Elle n'eut pas lieu. Les Aït Menguellet campèrent sur le village incendié, démolissant le peu de murs restés debout, satisfaits du sang répandu, épuisant leur fureur sur des objets inanimés. Après trois semaines d'occupation, ils firent venir leurs charrues et labourèrent sur les ruines : d'un village florissant, il ne restait plus que des champs pierreux. Cet état de choses durait encore vingt ans avant la conquête française. A cette époque, les gens de Bou-Dafal, par l'entremise des marabouts, sollicitèrent des Menguellet l'autorisation d'occuper leur village et de rebâtir les maisons de leurs pères. Les haines s'étaient calmées, le souvenir du viol de l'anaïa affaibli. Les bannis purent relever leurs murs, et leur village, bien que diminué de ses meilleures terres au profit des marabouts de Taourirt, est aujourd'hui un des plus florissants et des plus pittoresques de la Grande Kabylie.

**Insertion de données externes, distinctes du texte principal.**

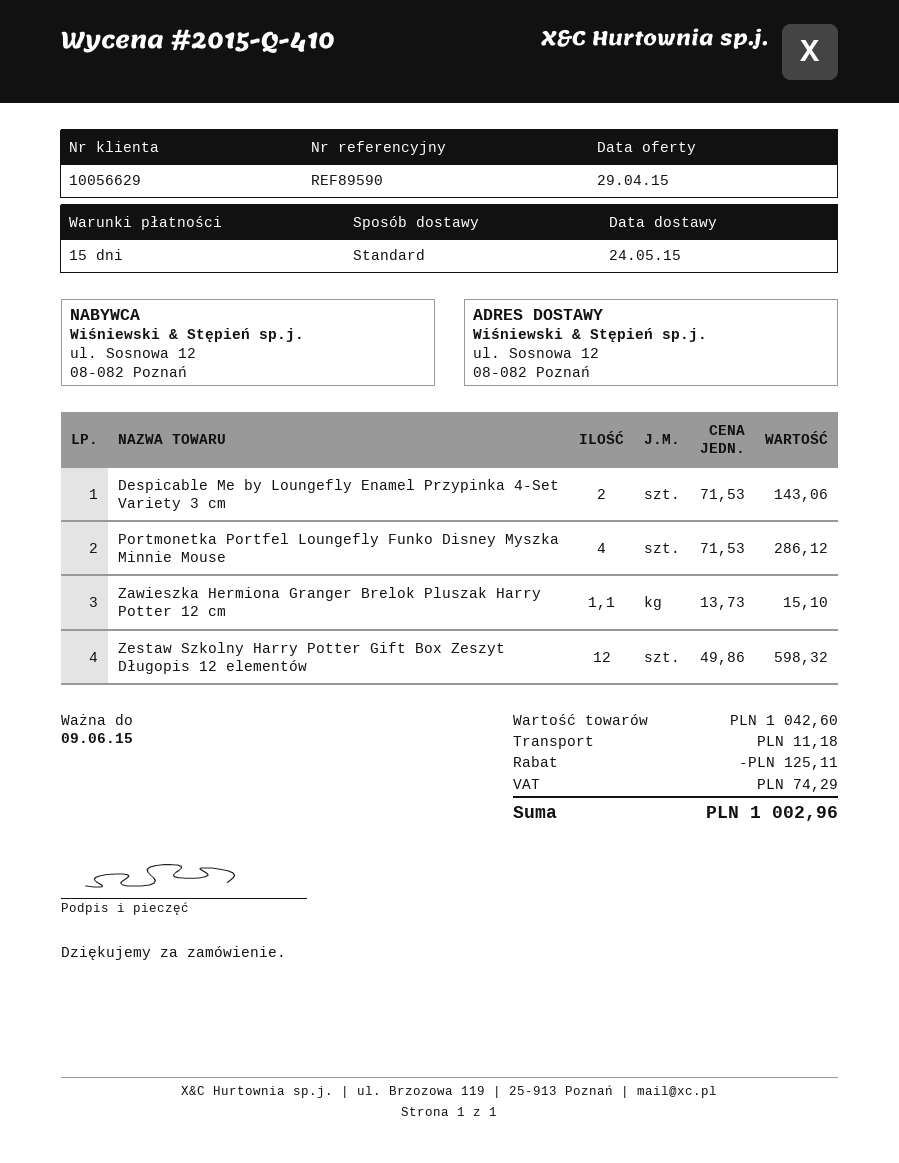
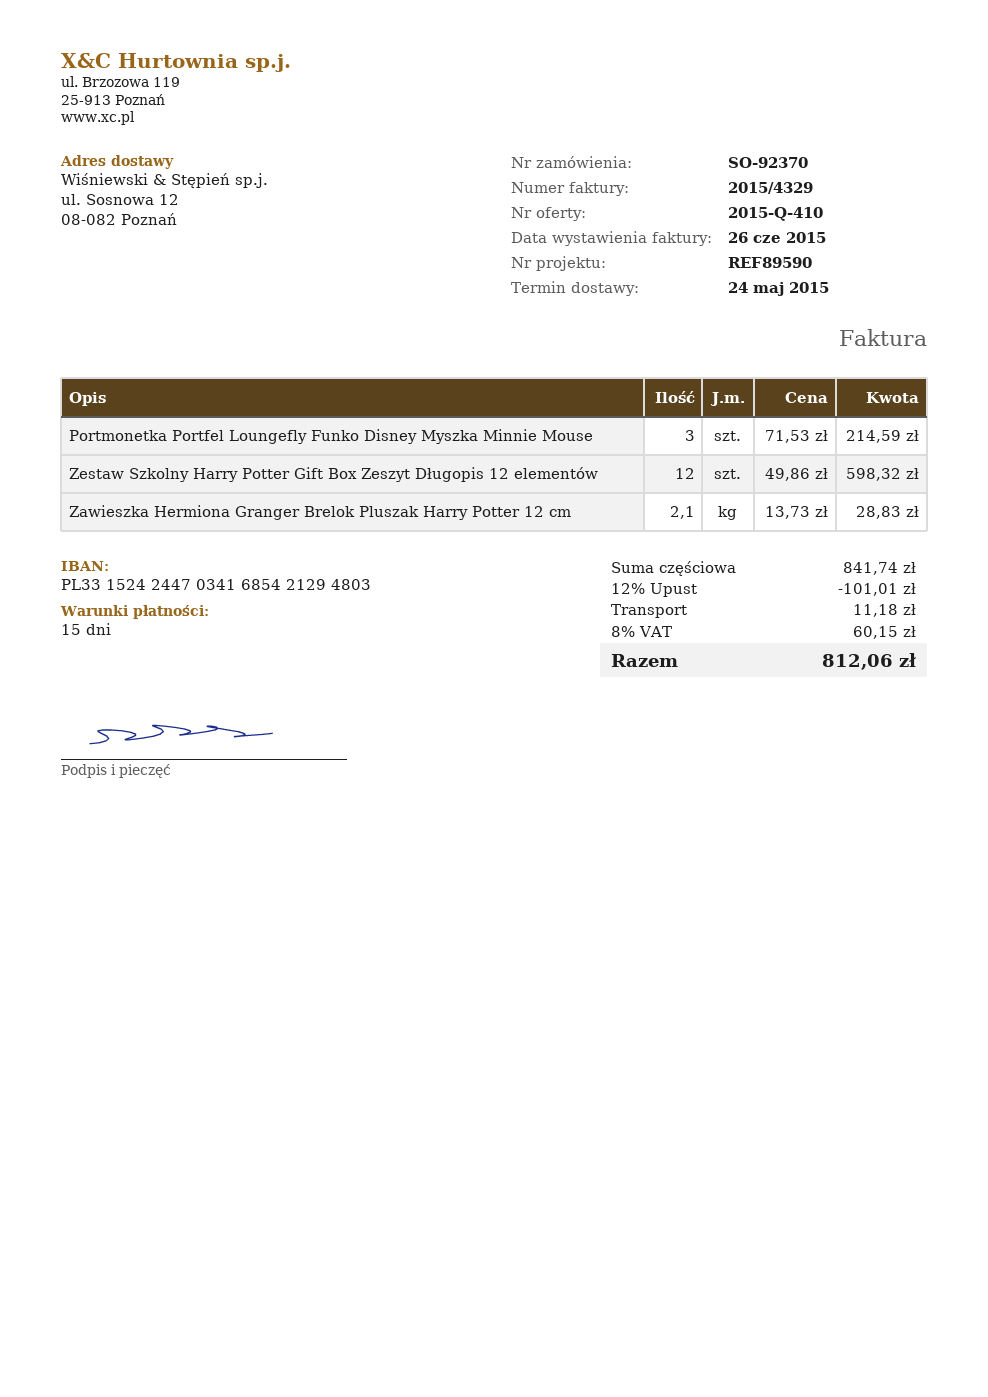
Despicable Me by Loungefly Enamel Przypinka 4-Set Variety 3 cm: 2 x 71.53 = 143.06 -> none
Portmonetka Portfel Loungefly Funko Disney Myszka Minnie Mouse: 4 x 71.53 = 286.12 -> 3 x 71.53 = 214.59
Zawieszka Hermiona Granger Brelok Pluszak Harry Potter 12 cm: 1.1 x 13.73 = 15.10 -> 2.1 x 13.73 = 28.83
subtotal: 1042.60 -> 841.74
discount: 125.11 -> 101.01
tax: 74.29 -> 60.15
total: 1002.96 -> 812.06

M'kabra, la chienne morte en défendant l'hôte de son maître, fut enterrée sous une pierre, à la porte de la Djemaâ, comme si elle eût été un croyant : honneur bien rare dans un pays où le mot chien équivaut à la plus cruelle injure.
Depuis cette époque, en souvenir du châtiment infligé aux violateurs de l'anaïa, la coutume sacrée par excellence, et aussi pour honorer le souvenir de la courageuse bête, le puissant village des Aït-Menguellet fut nommé Taourirt n'Tidits, le «colline de la chienne.»Taourirth el Kelba.